Looking forward to hearing some feedback.
---
This helper can be used by git to retrieve the smtps password. Example
usage is:
[credential]
helper = himitsu
[sendemail]
annotate = yes
confirm = always
smtpserver = smtp.fastmail.com
smtpuser = whynothugo@fastmail.com
smtpencryption = tls
smtpserverport = 587
The username MUST be specified in the git configuration, otherwise git
will not use the credentials helper.
This can be tested with:
hare build -o git-credential-himitsu cmd/git-credential-himitsu/ && \
cat test-input | ./git-credential-himitsu get
Where test-input should contain:
protocol=smtp
host=smtp.example.com:587
username=whynothugo@example.com
---
.gitignore | 1 +
Makefile | 4 ++
cmd/git-credential-himitsu/main.ha | 111 +++++++++++++++++++++++++++++
3 files changed, 116 insertions(+)
create mode 100644 cmd/git-credential-himitsu/main.ha
diff --git a/.gitignore b/.gitignore
index ed61257..5cc6416 100644
--- a/.gitignore
+++ b/.gitignore
@@ -1,6 +1,7 @@
/himitsud
/himitsu-init
/hiq
+/git-credential-himitsu
.teststore/
*.1
*.5
diff --git a/Makefile b/Makefile
index a61630f..86b2d03 100644
--- a/Makefile
+++ b/Makefile
@@ -23,6 +23,10 @@ himitsu-init:
hiq:
hare build -o $@ cmd/$@/
+git-credential-himitsu:
+ hare build -o $@ cmd/$@/
+
+
check:
hare test
diff --git a/cmd/git-credential-himitsu/main.ha b/cmd/git-credential-himitsu/main.ha
new file mode 100644
index 0000000..fa4ba1c
--- /dev/null
+++ b/cmd/git-credential-himitsu/main.ha
@@ -0,0 +1,111 @@
+use bufio;
+use dirs;
+use errors;
+use getopt;
+use fmt;
+use himitsu::client;
+use himitsu::query;
+use io;
+use net::unix;
+use net;
+use os;
+use path;
+use strings;
+
+export fn main() void = {
+ // Verbs are `get`, `store` and `erase`.

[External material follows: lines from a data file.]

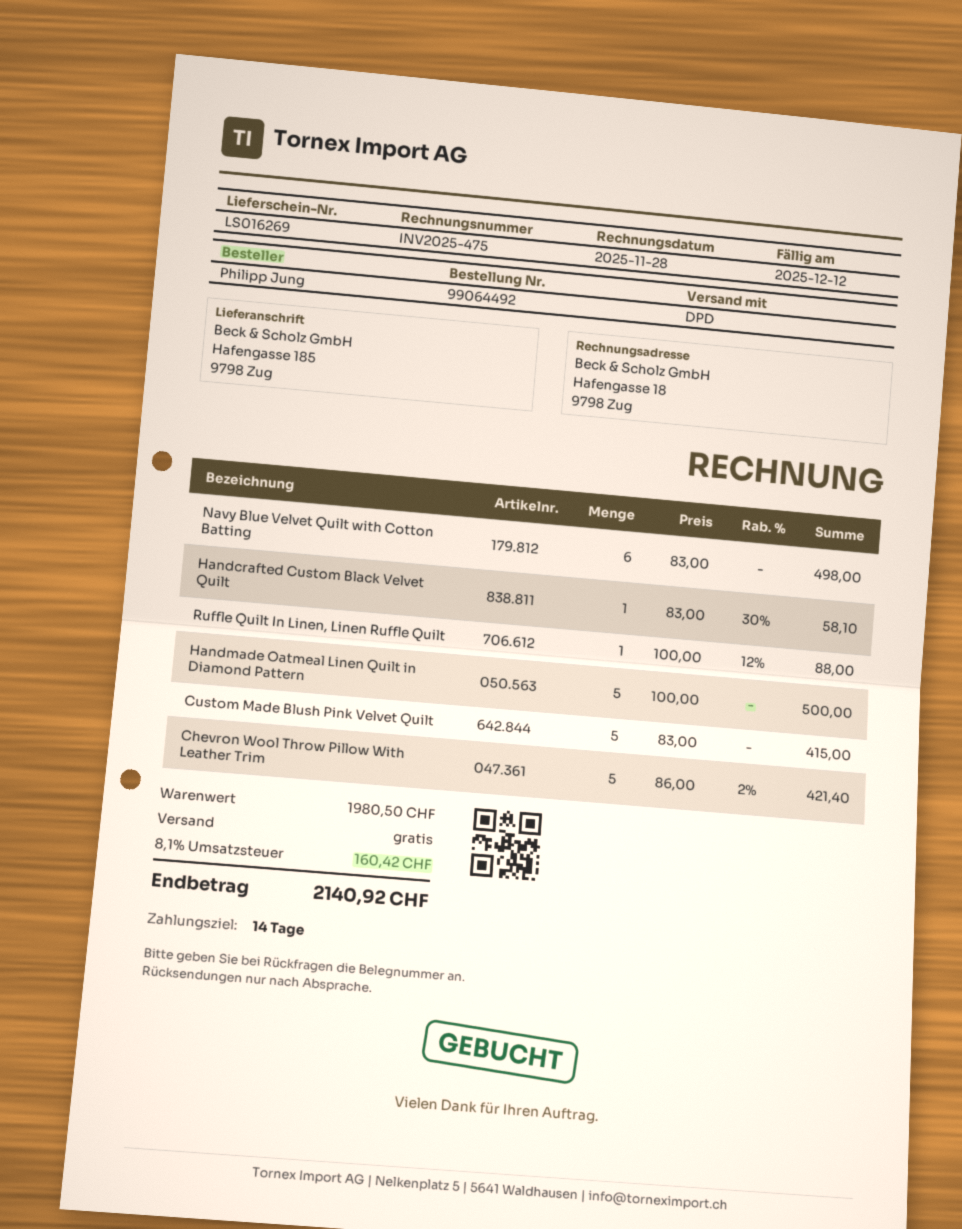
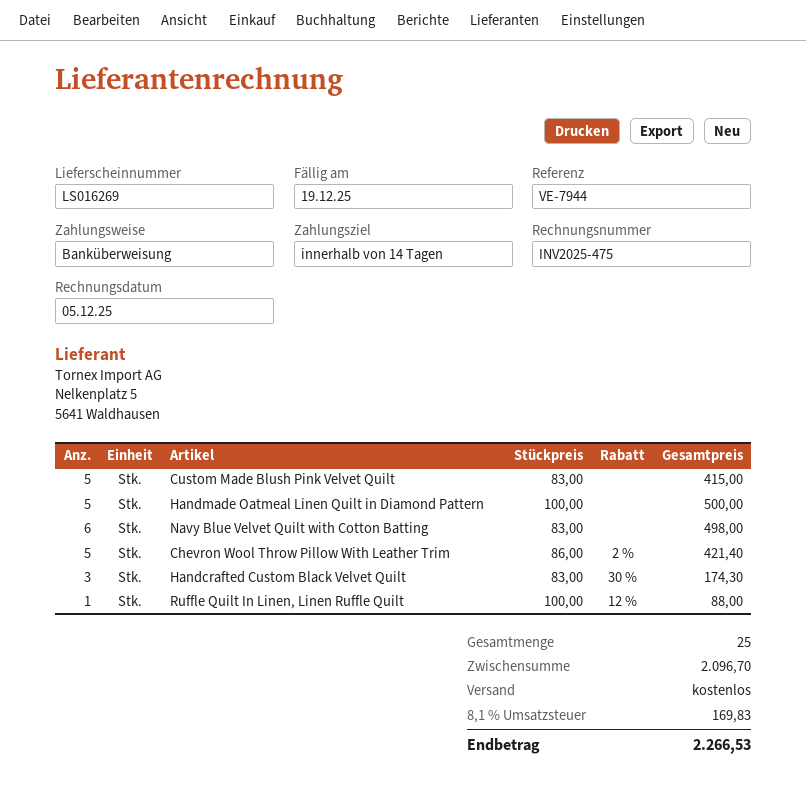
invoice date: 2025-11-28 -> 2025-12-05
due date: 2025-12-12 -> 2025-12-19
Handcrafted Custom Black Velvet Quilt: 1 x 83.00 - 30% = 58.10 -> 3 x 83.00 - 30% = 174.30
subtotal: 1980.50 -> 2096.70
tax: 8.1% = 160.42 -> 8.1% = 169.83
total: 2140.92 -> 2266.53

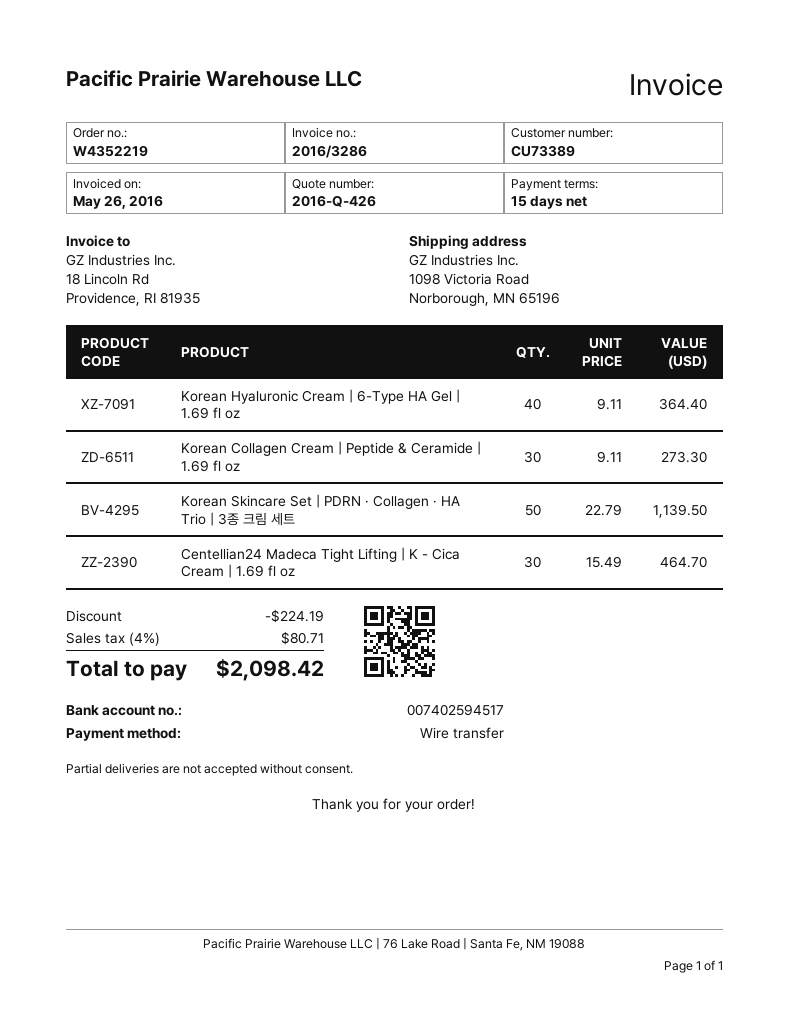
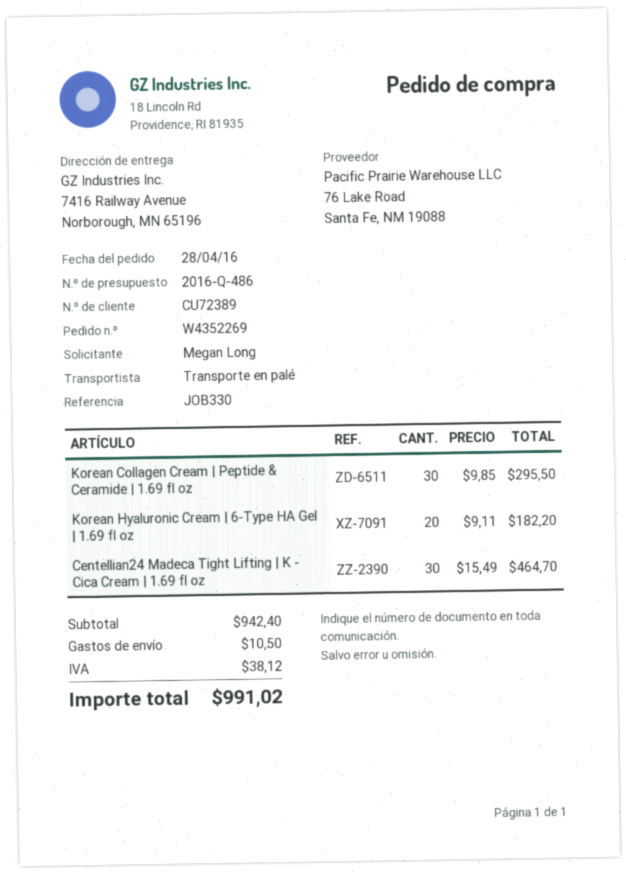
quote number: 2016-Q-426 -> 2016-Q-486
order number: W4352219 -> W4352269
customer number: CU73389 -> CU72389
ship to: 1098 Victoria Road, Norborough, MN 65196 -> 7416 Railway Avenue, Norborough, MN 65196
Korean Hyaluronic Cream | 6-Type HA Gel | 1.69 fl oz: 40 x 9.11 = 364.40 -> 20 x 9.11 = 182.20
Korean Collagen Cream | Peptide & Ceramide | 1.69 fl oz: 30 x 9.11 = 273.30 -> 30 x 9.85 = 295.50
Korean Skincare Set | PDRN · Collagen · HA Trio | 3종 크림 세트: 50 x 22.79 = 1139.50 -> none
discount: 224.19 -> none
shipping: none -> 10.50
tax: 80.71 -> 38.12
total: 2098.42 -> 991.02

+ // See: https://git-scm.com/docs/gitcredentials#_custom_helpers
+ if (len(os::args) != 2) {
+ fmt::fatal("No command specified");
+ };
+ switch (os::args[1]) {
+ case "get" =>
+ get();
+ case "set" =>
+ fmt::fatalf("Only `get` is implemented");
+ case "erase" =>
+ fmt::fatalf("Only `get` is implemented");
+ case =>
+ fmt::fatalf("Usage: {} get", os::args[0]);
+ };
+};
+
+fn get() void = {
+ let query: []str = [];
+
+ for (true) {
+ match (bufio::scanline(os::stdin)!) {
+ case io::EOF =>
+ break;
+ case let line: []u8 =>
+ const line = strings::fromutf8(line);
+ defer free(line);
+ const split = strings::split(line, "=");
+ defer free(split);
+
+ const param = line_to_query(split[0], split[1], query);
+ append(query, param);
+ };
+ };
+
+ // TODO: handle error:
+ let himitsu = client::connect()!;
+ defer io::close(himitsu)!;
+
+ match (get_password(himitsu, query)) {
+ case let password: str =>
+ fmt::printfln("password={}", password)!;
+ case void =>
+ fmt::fatal("No matching credentials found.");
+ };
+};
+
+// For a given input line, return a corresponding portion of a query.
+fn line_to_query(key: str, value: str, query: []str) str = {
+ switch (key) {
+ case "protocol" =>
+ // FIXME: git sends "smtp" for proto "smtps".
+ // Other tools use `smtps` for `smtps`, so entries need to be duplicated?
+ return fmt::asprintf("proto={}", value);
+ case "username" =>
+ return fmt::asprintf("username={}", value);
+ case "host" =>
+ const (hostname, port) = strings::cut(value, ":");
+ return fmt::asprintf("hostname={}", hostname);
+ case =>
+ // XXX: Should warn?
+ return "";
+ };
+};
+
+// Get the password from a store.
+fn get_password(conn: net::socket, query: []str) (str | void) = {
+ fmt::fprintf(conn, "query -d ")!;
+ for (let i = 0z; i < len(query); i += 1) {
+ fmt::fprintf(conn, "{} ", query[i])!;
+ };
+ fmt::fprintf(conn, "\n")!;
+
+ match (bufio::scanline(conn)!) {
+ case io::EOF =>
+ return; // How do I no-op here?
+ case let line: []u8 =>
+ const line = strings::fromutf8(line);
+ defer free(line);
+
+ if (line == "end") {
+ return;
+ };
+
+ const components = strings::split(line, " ");
+ defer free(components);
+
+ for (let i = 0z; i < len(components); i += 1) {
+ const (key, value) = strings::cut(components[i], "=");
+
+ if (key == "password!") {
+ return value;
+ };
+ };
+ };
+};
--
2.37.1
Only comment is that this should not live in the himitsu repository but in a separate himitsu-git repo.